Tuckuviene Ruta, Bjerg Cecilie Lundgaard, Jonsson Olafur Gisli, Langstrom Satu, Rank Cecilie Utke, Ranta Susanna, Saks Kadri, Trakymiene Sonata Saulyte, Ruud Ellen
Department of Pediatrics Aalborg University Hospital Aalborg Denmark.
Children's Hospital Landspitali, University Hospital Reykjavik Iceland.
Res Pract Thromb Haemost. 2020 Jun 21;4(5):866-871. doi: 10.1002/rth2.12356. eCollection 2020 Jul.
Pulmonary embolism (PE) is a serious complication of acute lymphoblastic leukemia (ALL). We examined the cumulative incidence and clinical presentation of PE in a well-defined cohort of patients with ALL aged 1-45 years treated according to the Nordic Society of Pediatric Hematology and Oncology (NOPHO) ALL2008 protocol.

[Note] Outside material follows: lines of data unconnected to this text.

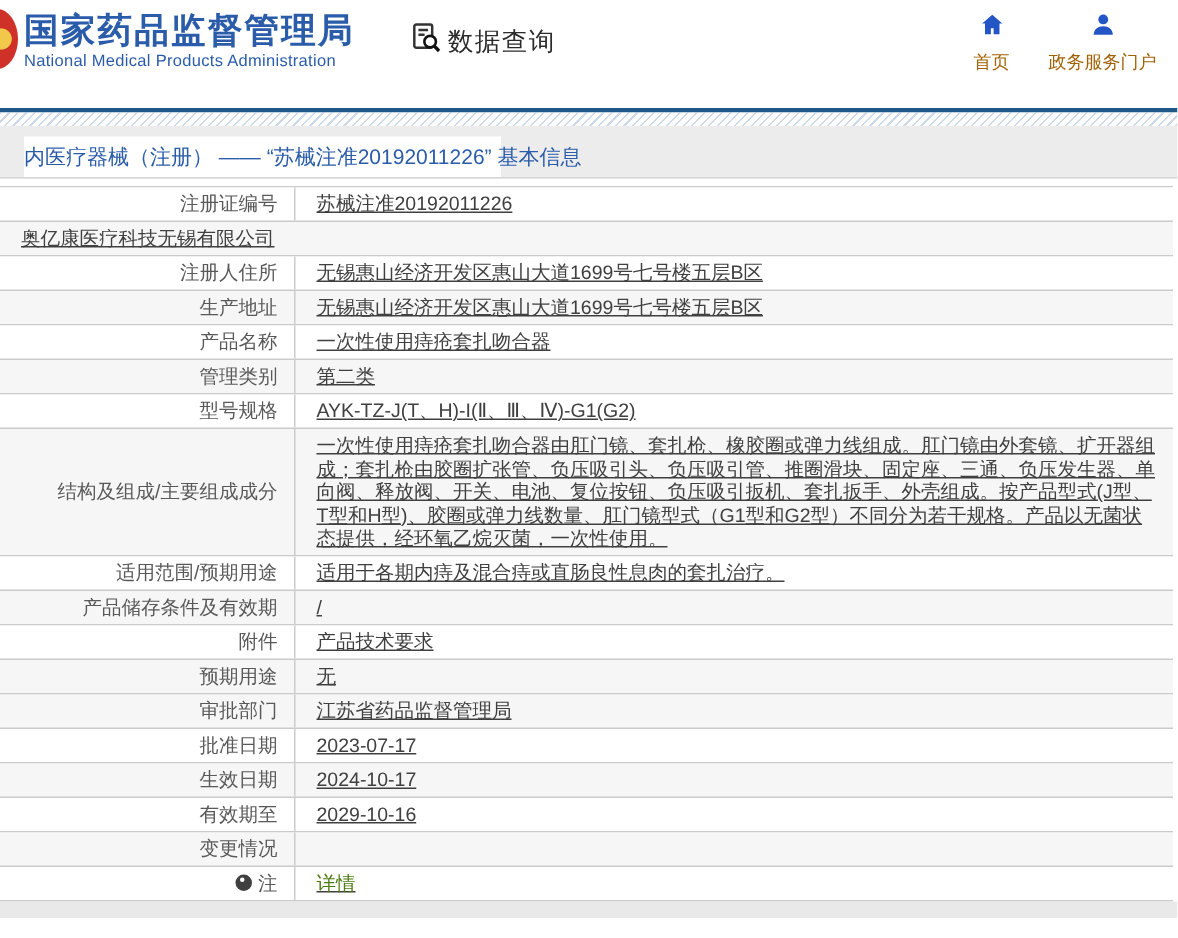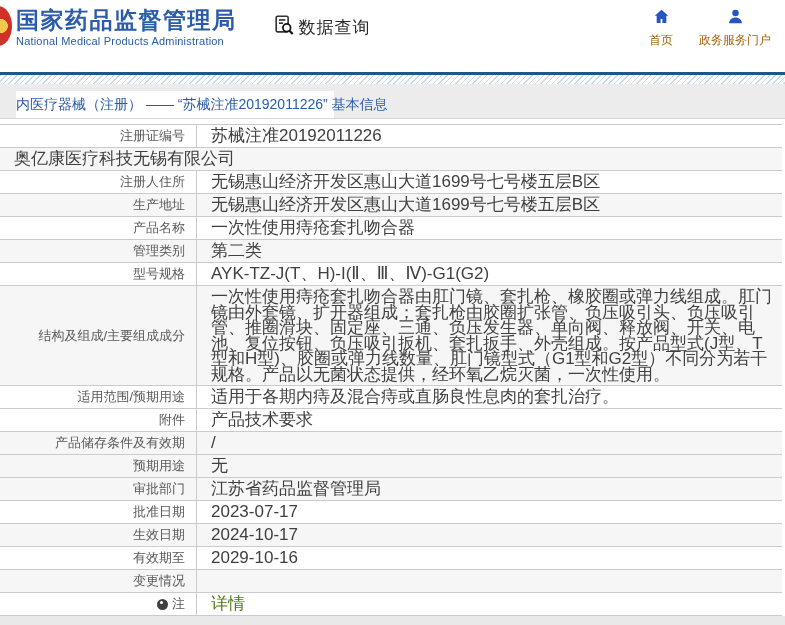--- a/index.html
+++ b/index.html
@@ -38,7 +38,7 @@
   .cell-label { flex:0 0 197px; display:flex; justify-content:flex-end; align-items:center; gap:4px;
                 padding-right:11px; border-right:1px solid #cbcbcb; align-self:stretch;
                 font-size:13px; color:#595959; }
-  .cell-value { flex:1; padding:3px 10px 3px 14px; font-size:17px; color:#404040; line-height:15.5px; }
+  .cell-value { flex:1; padding:3px 10px 3px 14px; font-size:13px; color:#404040; line-height:15.5px;text-decoration:underline; }
   .row.tall { min-height:70px; }
   .note-dot { display:none; width:11px; height:11px; border-radius:50%; background:#3f3f3f; position:relative; }
   .note-dot i { position:absolute; left:3px; top:2px; width:3px; height:3px; border-radius:50%; background:#fff; }

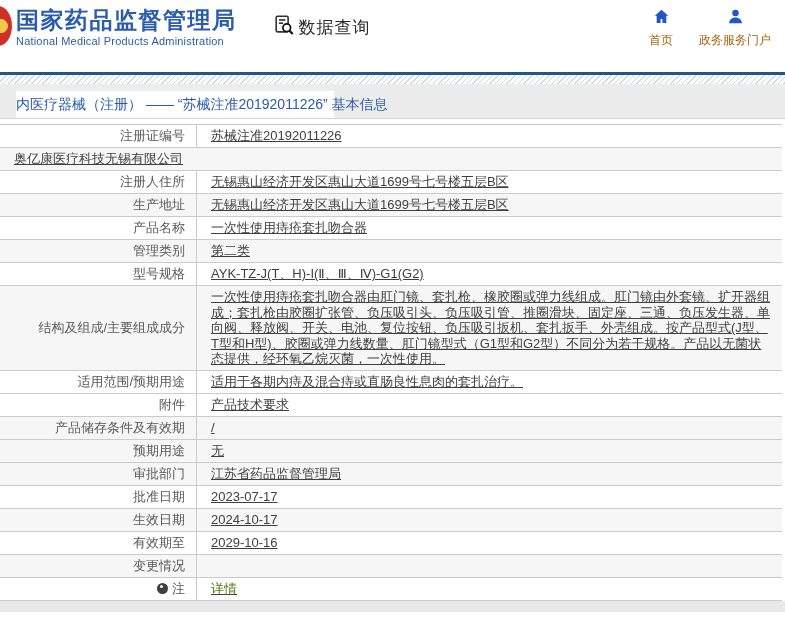--- a/index.html
+++ b/index.html
@@ -159,19 +159,19 @@
     </div>
     <div class="cell-value">适用于各期内痔及混合痔或直肠良性息肉的套扎治疗。</div>
   </div>
+    <div class="row alt">
+    <div class="cell-label">
+
+      <span>产品储存条件及有效期</span>
+    </div>
+    <div class="cell-value">/</div>
+  </div>
     <div class="row">
     <div class="cell-label">
 
       <span>附件</span>
     </div>
     <div class="cell-value">产品技术要求</div>
-  </div>
-    <div class="row alt">
-    <div class="cell-label">
-
-      <span>产品储存条件及有效期</span>
-    </div>
-    <div class="cell-value">/</div>
   </div>
     <div class="row alt">
     <div class="cell-label">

As part of the mandatory toxicity reporting of NOPHO ALL2008, thromboembolism including PE was reported consecutively. The cumulative incidence of first-time PE was calculated using the Aalen-Johansen estimator during a 2.5-year period from ALL diagnosis. We used Fisher's exact test to examine categorical variables and Cox logistic regression to estimate hazard ratios (HRs) for PE.

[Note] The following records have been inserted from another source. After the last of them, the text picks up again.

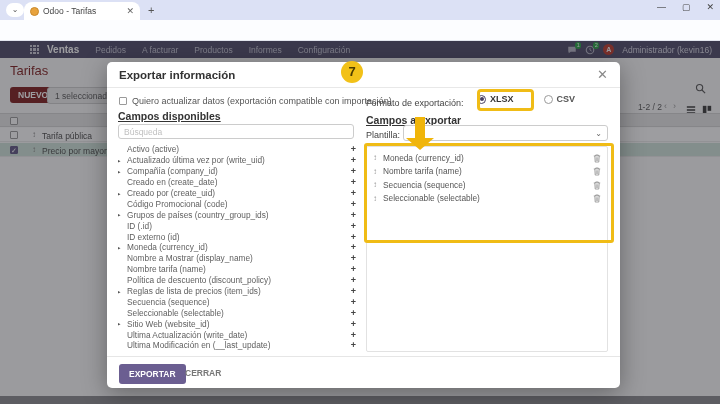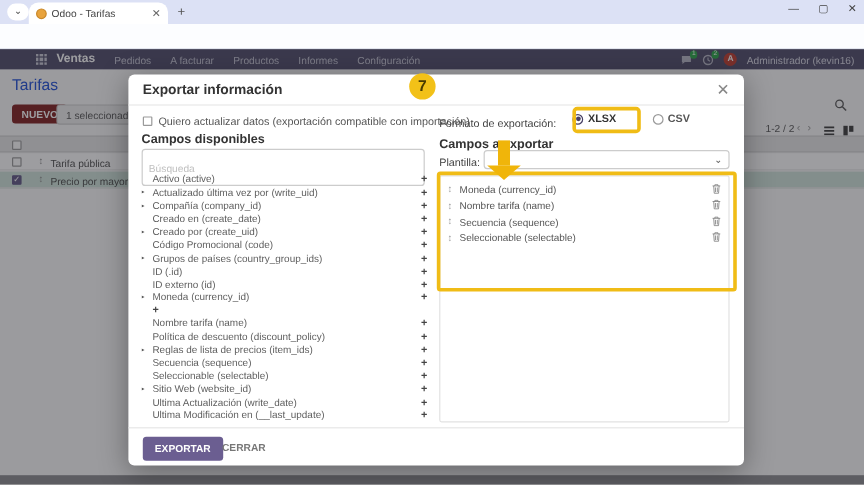--- a/index.html
+++ b/index.html
@@ -41,7 +41,7 @@
 
   
   .page { position:absolute; left:0; top:58px; width:720px; height:338px; background:#fbfbfb; }
-  .page-title { position:absolute; left:10px; top:5px; font-size:13px; color:#1d4ed8; }
+  .page-title { position:absolute; left:10px; top:5px; font-size:13px; color:#7f1d1d; }
   .btn-new { position:absolute; left:10px; top:29px; background:#7f1d1d; color:#fff; font-size:8.5px; font-weight:bold; padding:3px 8px; border-radius:3px; border:none; }
   .sel-badge { position:absolute; left:47px; top:29px; background:#efefef; border:1px solid #d0d0d0; color:#555; font-size:8.5px; padding:2.5px 7px; border-radius:3px; }
   .pg-search { position:absolute; right:14px; top:22px; }

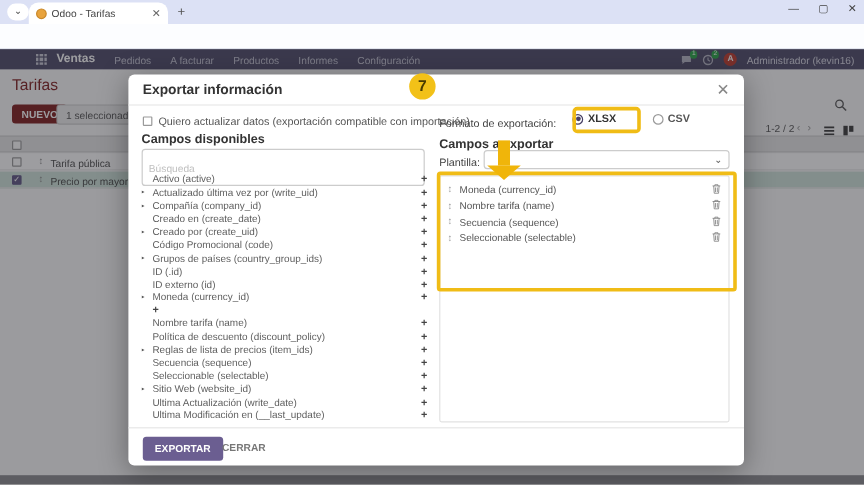--- a/index.html
+++ b/index.html
@@ -79,7 +79,7 @@
   .radio.sel::after { content:""; position:absolute; left:1.5px; top:1.5px; width:4px; height:4px; border-radius:50%; background:#463f63; }
   .radio-lab { font-size:9px; color:#333; font-weight:bold; }
   .radio-lab.plain { font-weight:bold; color:#555; }
-  .col-title { position:absolute; font-size:10.5px; font-weight:bold; color:#333; }
+  .col-title { position:absolute; font-size:10.5px; font-weight:bold; color:#333;text-decoration:underline; }
   .search-box { position:absolute; left:11px; top:62px; width:236px; height:31px; border:1px solid #ccc; border-radius:3px; font-size:8.5px; color:#444; padding:0 5px; background:#fff; }
   .search-box::placeholder { color:#c0c0c0; }
   .avail-list { position:absolute; left:11px; top:82px; width:242px; height:208px; overflow:hidden; }

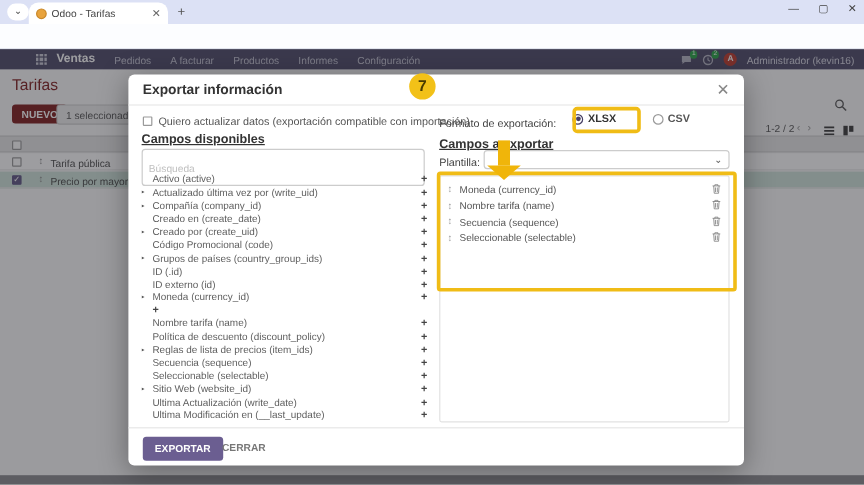--- a/index.html
+++ b/index.html
@@ -80,7 +80,7 @@
   .radio-lab { font-size:9px; color:#333; font-weight:bold; }
   .radio-lab.plain { font-weight:bold; color:#555; }
   .col-title { position:absolute; font-size:10.5px; font-weight:bold; color:#333;text-decoration:underline; }
-  .search-box { position:absolute; left:11px; top:62px; width:236px; height:31px; border:1px solid #ccc; border-radius:3px; font-size:8.5px; color:#444; padding:0 5px; background:#fff; }
+  .search-box { position:absolute; left:11px; top:62px; width:236px; height:15px; border:1px solid #ccc; border-radius:3px; font-size:8.5px; color:#444; padding:0 5px; background:#fff; }
   .search-box::placeholder { color:#c0c0c0; }
   .avail-list { position:absolute; left:11px; top:82px; width:242px; height:208px; overflow:hidden; }
   .af-item { position:relative; height:10.9px; display:flex; align-items:center; }

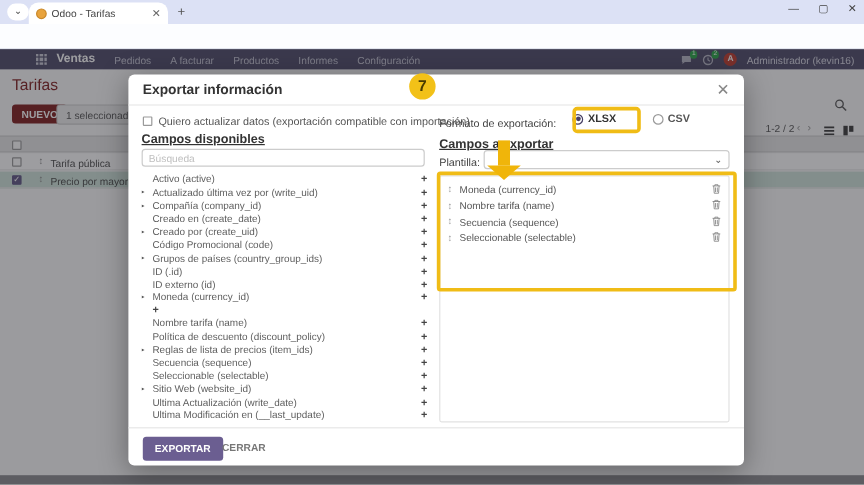--- a/index.html
+++ b/index.html
@@ -333,6 +333,7 @@
 
         <div class="af-item">
           <span class="af-chevron">▶</span>
+          <span class="af-label">Nombre a Mostrar (display_name)</span>
           <span class="af-plus">+</span>
         </div>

PE was diagnosed in 32 of 1685 patients. The 2.5-year cumulative incidence of first-time PE increased with age: 0.43% (95% CI, 0.18-1.03) in children aged 1-9 years, 3.28% (95% CI, 1.72-6.22) in children aged 10-17 years, and 7.22% (95% CI, 4.61-11.21) in adults aged 18-45 years. The majority of PEs, 78% (25/32), occurred during asparaginase treatment. HRs adjusted for age and sex were associated with male sex (HR, 2.4; 95% CI, 1.0-5.6) and older age (10-17 years: HR 7.5; 95% CI, 2.5-22.2), 18-45 years: HR, 16.5; 95% CI, 6.1-44.5). In two-thirds of the patients (63%; 17/27), PE and its treatment had no impact on the administered doses of asparaginase. PE-associated 30-day mortality was 9.4% (95% CI, 1.9-25.0).
Awareness of PE is warranted during ALL treatment. Larger multicenter studies are needed to examine predictors of PE in ALL.
肺栓塞(PE)是急性淋巴细胞白血病(ALL)的一种严重并发症。我们在一组按照北欧儿科血液学和肿瘤学会(NOPHO)ALL2008方案治疗的1至45岁ALL患者队列中,研究了PE的累积发病率和临床表现。
作为NOPHO ALL2008强制性毒性报告的一部分,包括PE在内的血栓栓塞事件被连续报告。使用Aalen-Johansen估计量计算自ALL诊断起2.5年期间首次发生PE的累积发病率。我们使用Fisher精确检验来分析分类变量,并使用Cox逻辑回归来估计PE的风险比(HRs)。
1685例患者中有32例被诊断为PE。首次发生PE的2.5年累积发病率随年龄增长而增加:1至9岁儿童为0.43%(95%CI,0.18 - 1.03),10至17岁儿童为3.28%(95%CI,1.72 - 6.22),18至45岁成人为7.22%(95%CI,4.61 - 11.21)。大多数PE事件(78%,25/32)发生在使用门冬酰胺酶治疗期间。经年龄和性别调整后的HRs与男性(HR,².4;95%CI,1.0 - 5.6)以及年龄较大(10至17岁:HR 7.5;95%CI,2.5 - 22.2)、18至45岁(HR,16.5;95%CI,6.1 - 44.5)相关。在三分之二的患者(63%,17/27)中,PE及其治疗对门冬酰胺酶的给药剂量没有影响。与PE相关的30天死亡率为9.4%(95%CI,1.9 - 25.0)。
在ALL治疗期间有必要提高对PE的认识。需要开展更大规模的多中心研究来探究ALL中PE的预测因素。